The Coalition has also succeeded in getting more specific language included in Senator Tom Harkin’s bill to reauthorize ESEA, which will hopefully be brought to the Senate floor for consideration in March or June. ESEA has been waiting for reauthorization since 2007, and Alyson Klein for EdWeek accurately called its chances back in June: “Everyone knows that the reauthorization of the Elementary and Secondary Education Act is ultimately headed absolutely nowhere [in 2013], thanks to partisan divisions.” The language included in Senator Harkin’s bill is a win for the Funders Coalition, but the success of the bill is difficult to forecast given Congress’s recent track record of inaction when it comes to ESEA.
The next act
The Funders Coalition’s effort raises familiar but tricky questions about arts education advocacy:
- Is legislative language without designated funding enough to make real change? New York City’s arts education legislation is a great example of the folly of language that isn’t backed by specific, dedicated funding. In 2007, $67.5 million previously earmarked for arts education was released to the discretion of school principals. Accountability measures were put in place to theoretically ensure that students received the arts education prescribed by law, but many arts advocates would argue that the state of arts education in New York City schools has declined as a result of the change. The conventional wisdom is that if decision makers don’t have to spend money on a non-tested subject, they likely won’t, focusing resources instead on subjects in which the school is held accountable for its performance. To ensure the delivery of arts education in schools, policy needs to mandate what is to be provided to students, allocate dedicated funding, and establish a mechanism to ensure compliance. How much will be budgeted, for example, for the arts if they are to play a prominent role in preschool programs across the country? Will the appropriated funding be enough for full-time arts teachers in every school or simply materials with which general classroom teachers can incorporate arts projects? Language will help, but it’s not everything. Funding is a very important piece of the puzzle. Which begs the question…

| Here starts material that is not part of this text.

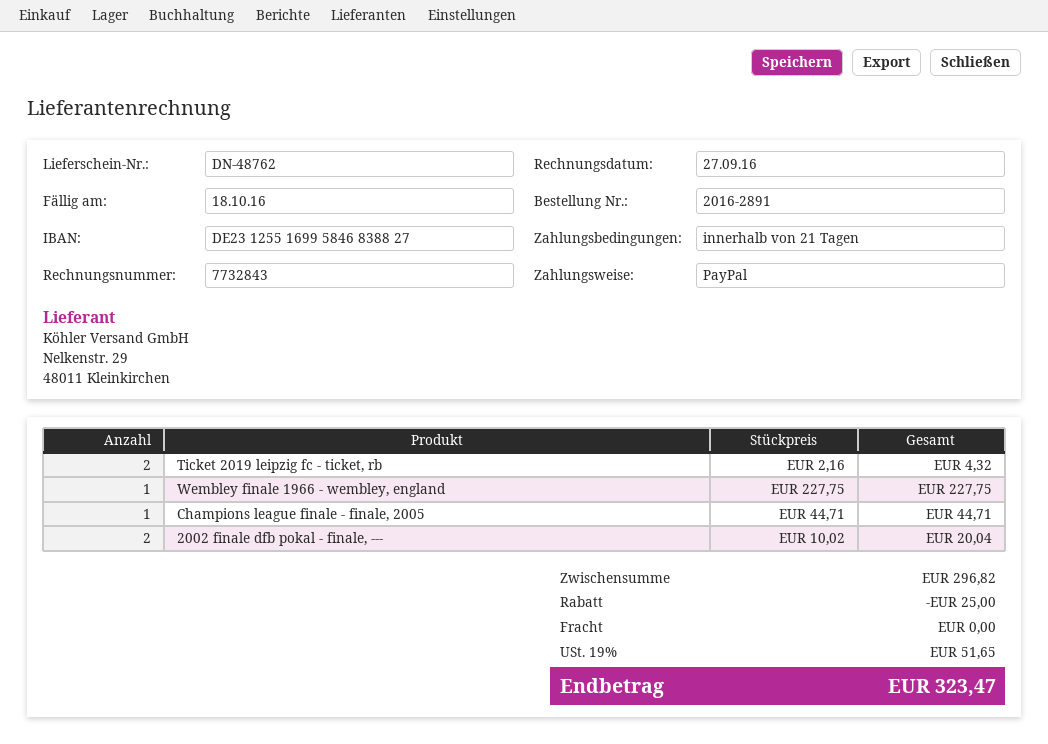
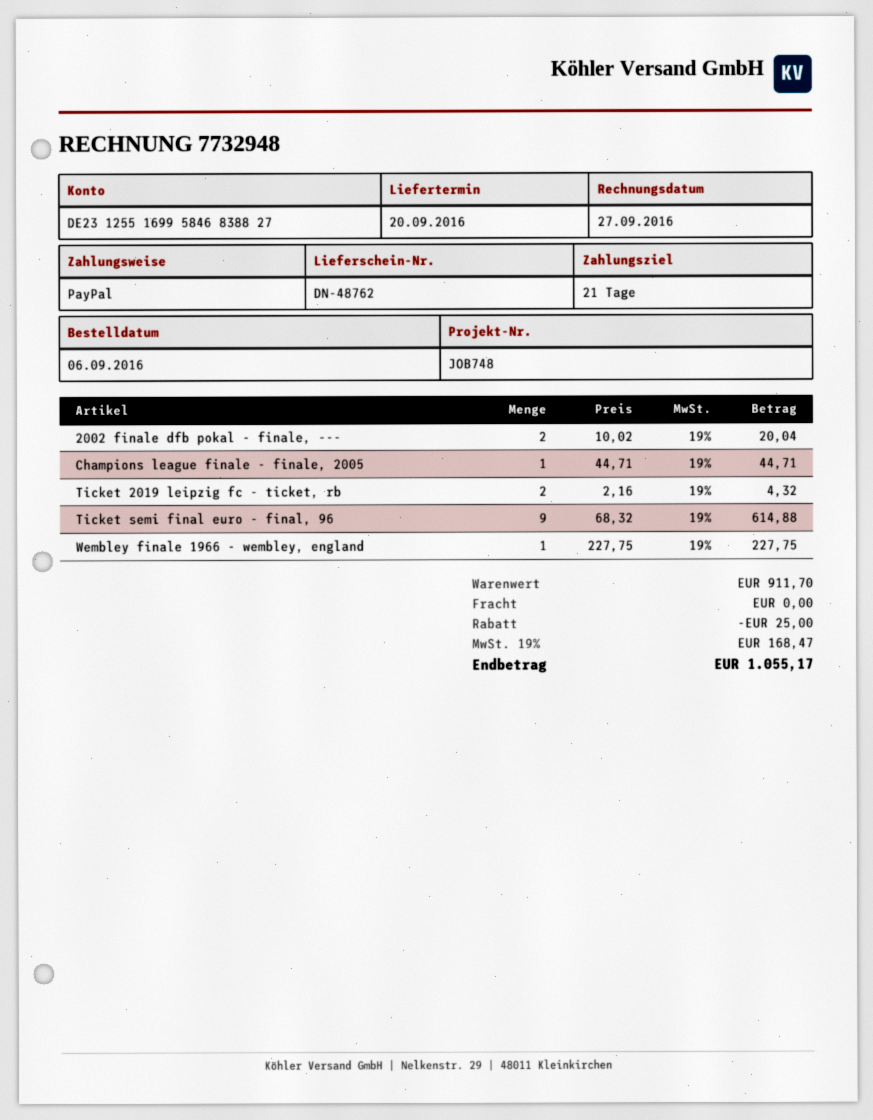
invoice number: 7732843 -> 7732948
Ticket semi final euro - final, 96: none -> 9 x 68.32 = 614.88
subtotal: 296.82 -> 911.70
tax: 19% = 51.65 -> 19% = 168.47
total: 323.47 -> 1055.17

- Does it make more sense to work at the federal or state/local level? Federal policies set priorities which states are encouraged to adopt via competitive funding programs and other means of reward and punishment. All states receiving Race to the Top grants, for example, must develop comprehensive teacher evaluation systems as a condition of funding. Nevertheless, education is constitutionally assigned as a state concern and the bulk of education funding – over 90% – comes from state and local sources. Therefore, state and local officials have the most control over how education funds are spent. If you grant the premise that money is a key, if not the key, ingredient in successful reform, the states could be the best place to advocate for arts education.
For now, it’s too early to tell what answers we might glean from GIA’s experience, and whether its quieter strategy will pay off. It could be that potential victories for the Funders Coalition really do influence state priorities and lead to expanded arts education opportunities in schools. At the very least, as the Funders Coalition continues its work we should know more about the potential for funders to be advocates. There are many valuable lessons to be learned as this effort continues.